Now the only issue was I didn’t know what query parameters were being passed to this method. I tried generating an MD5 hash in Python based on the parameters I saw in the URL but I was failing. If only I had a log statement that showed me the value of wAQueryParameters

Adding logging in smali

The equivalent smali code for the getMd5Digest method was:

.method private getMd5Digest(Lcom.______/WAQueryParameters;)Ljava/lang/String;
    .locals 6

    const/4 v5, 0x1

    .line 1196
    const/4 v5, 0x2

    invoke-interface {p1}, Lcom/____/_____/WAQueryParameters;->getParameters()Ljava/util/List;

    move-result-object p1
    
    # ..snipped for brevity
    
.end method

The move-result-object call was moving the output of getParameters to the p1 register. This is where I needed a log statement (or so I thought). I did some research and according to StackOverflow I could do something like this:

const-string v8, "log-tag"
invoke-static {v8, v9}, Landroid/util/Log;->d(Ljava/lang/String;Ljava/lang/String;)I

This would print a debug statement in the logcat output and print the value of the v9 register. There were a couple of things to take care of if I were to use this snippet. I had to make sure that v8 was actually a register declared for local use in the method (go through this PDF if you don’t know what I mean) and that I was not over-writing a value in that register that was going to be used later in the method by the original code. And additionally, I wanted to print the value of p1 and it was not of the java.lang.String type.

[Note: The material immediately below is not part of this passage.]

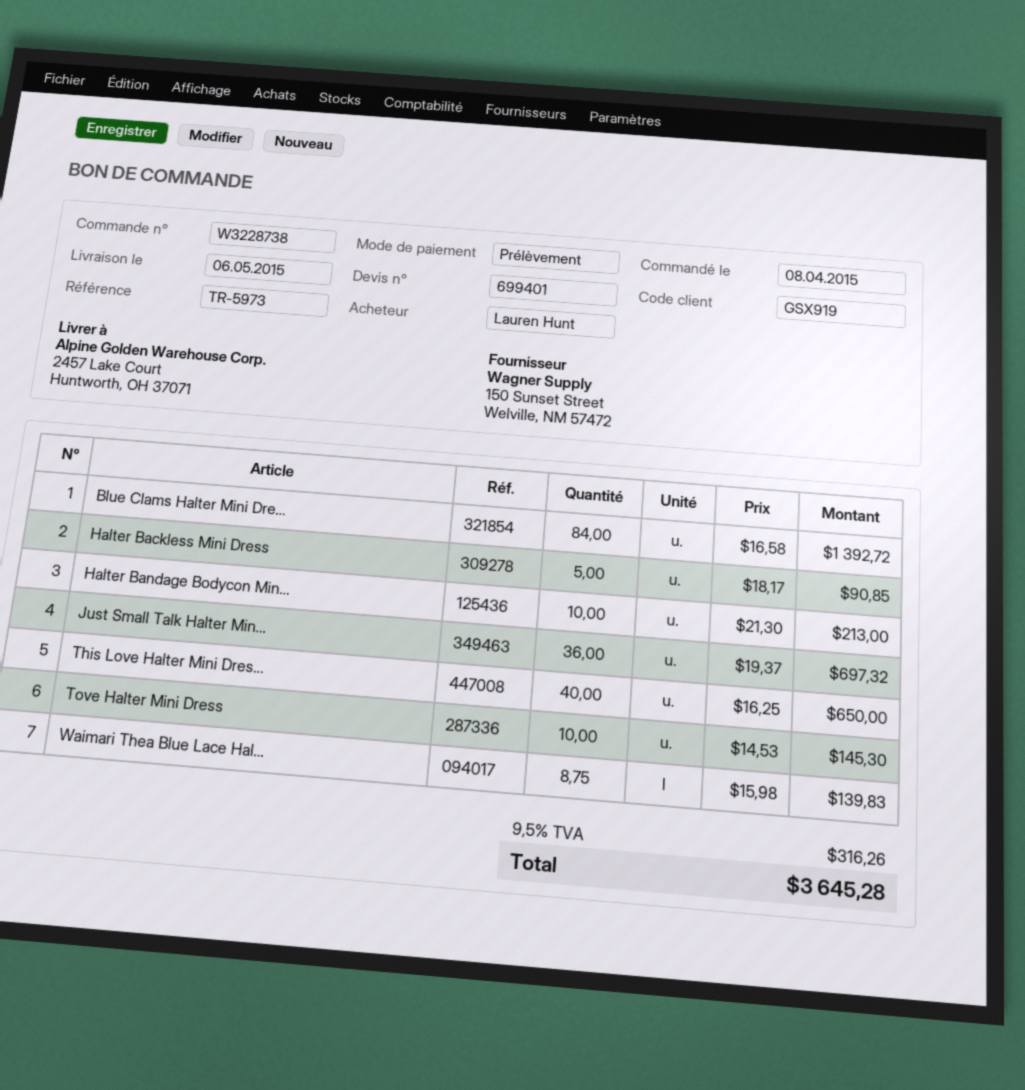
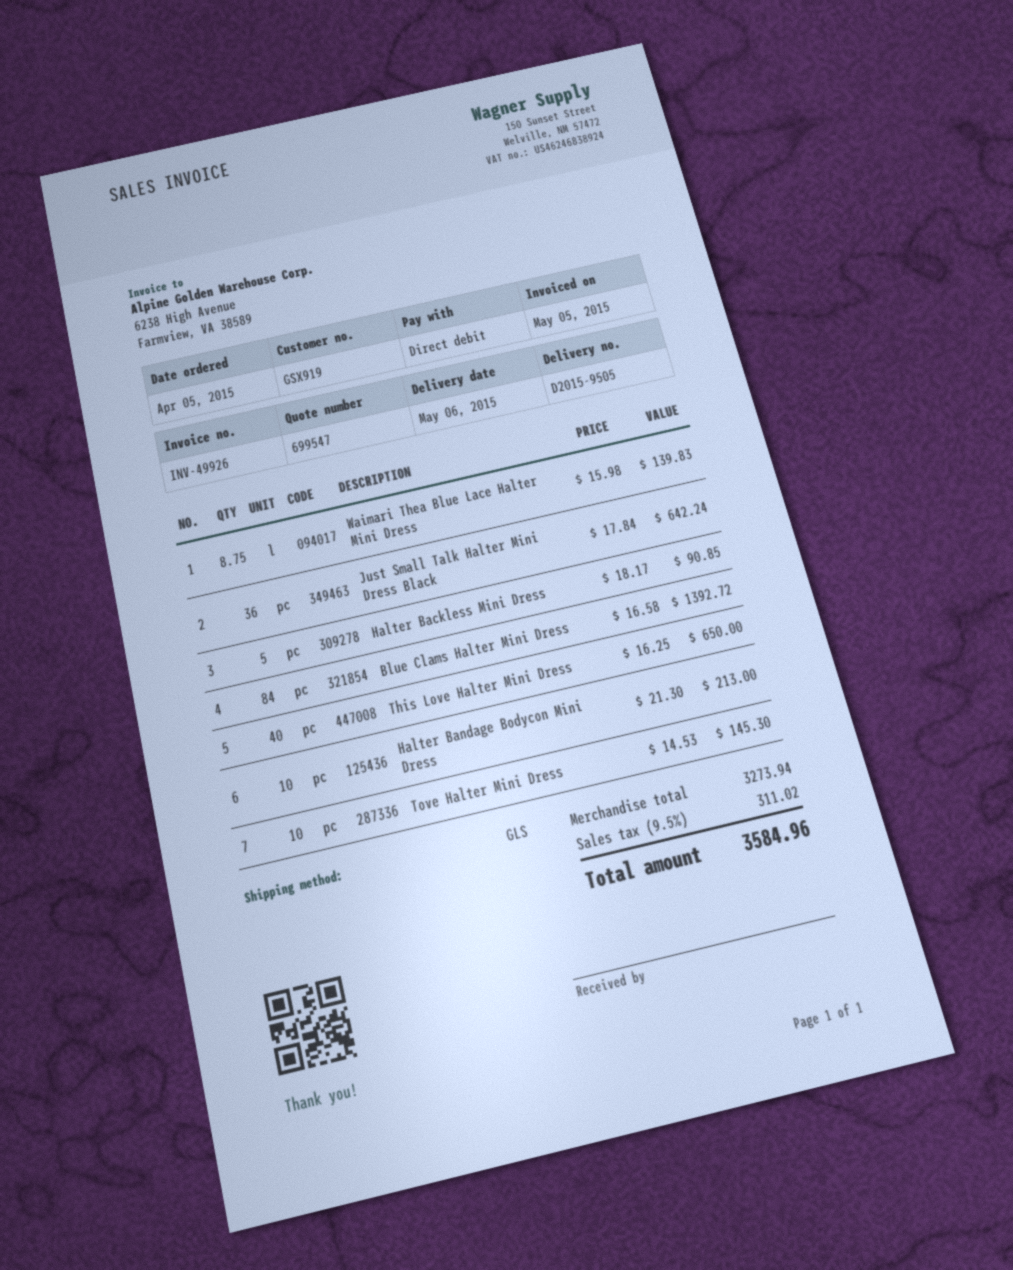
quote number: 699401 -> 699547
order date: 2015-04-08 -> 2015-04-05
Just Small Talk Halter Min...: 36 x 19.37 = 697.32 -> 36 x 17.84 = 642.24
tax: 9.5% = 316.26 -> 9.5% = 311.02
total: 3645.28 -> 3584.96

The code wasn’t all that hard to modify but it took me an embarrassingly long time to figure out the correct statements to insert in smali.

Firstly, I changed .locals 6 to .locals 7. This is useful because instead of tracing which register I could safely use for my custom code, why not allow the function access to a new register? That way we can be sure that no original code in the method is using the new register.

Then I inserted the following lines:

const-string v6, "YASOOB getMd5Digest"
invoke-static {v6, p1}, Landroid/util/Log;->d(Ljava/lang/String;Ljava/lang/String;)I

Repacking the unpacked APK

After the smali modifications, we have to repack the APK. This isn’t terribly hard if you have the tooling already set up. We will do this in steps.

  • Building the APK

If the output of apktool d application.apk was ~/application then simply go to ~ (your home folder) and run:

apktool b application

This will generate an application.apk file in the ~/application/dist folder.

  • Signing the APK

Android doesn’t allow you to install unsigned APKs. If you have the Android SDK installed then you already have a debug keystore that you can use to sign an APK. The command for doing that is this:

jarsigner -verbose -sigalg MD5withRSA -digestalg SHA1 -keystore ~/.android/debug.keystore -storepass android ~/application/dist/application.apk androiddebugkey

This will use the debug.keystore file in the ~/.android folder to sign the APK.

  • Aligning the APK

You have to make sure to align your APK files using a tool called zipalign. It comes as part of the Android SDK. According to the Android docs:

zipalign is an archive alignment tool that provides important optimization to Android application (APK) files. The purpose is to ensure that all uncompressed data starts with a particular alignment relative to the start of the file.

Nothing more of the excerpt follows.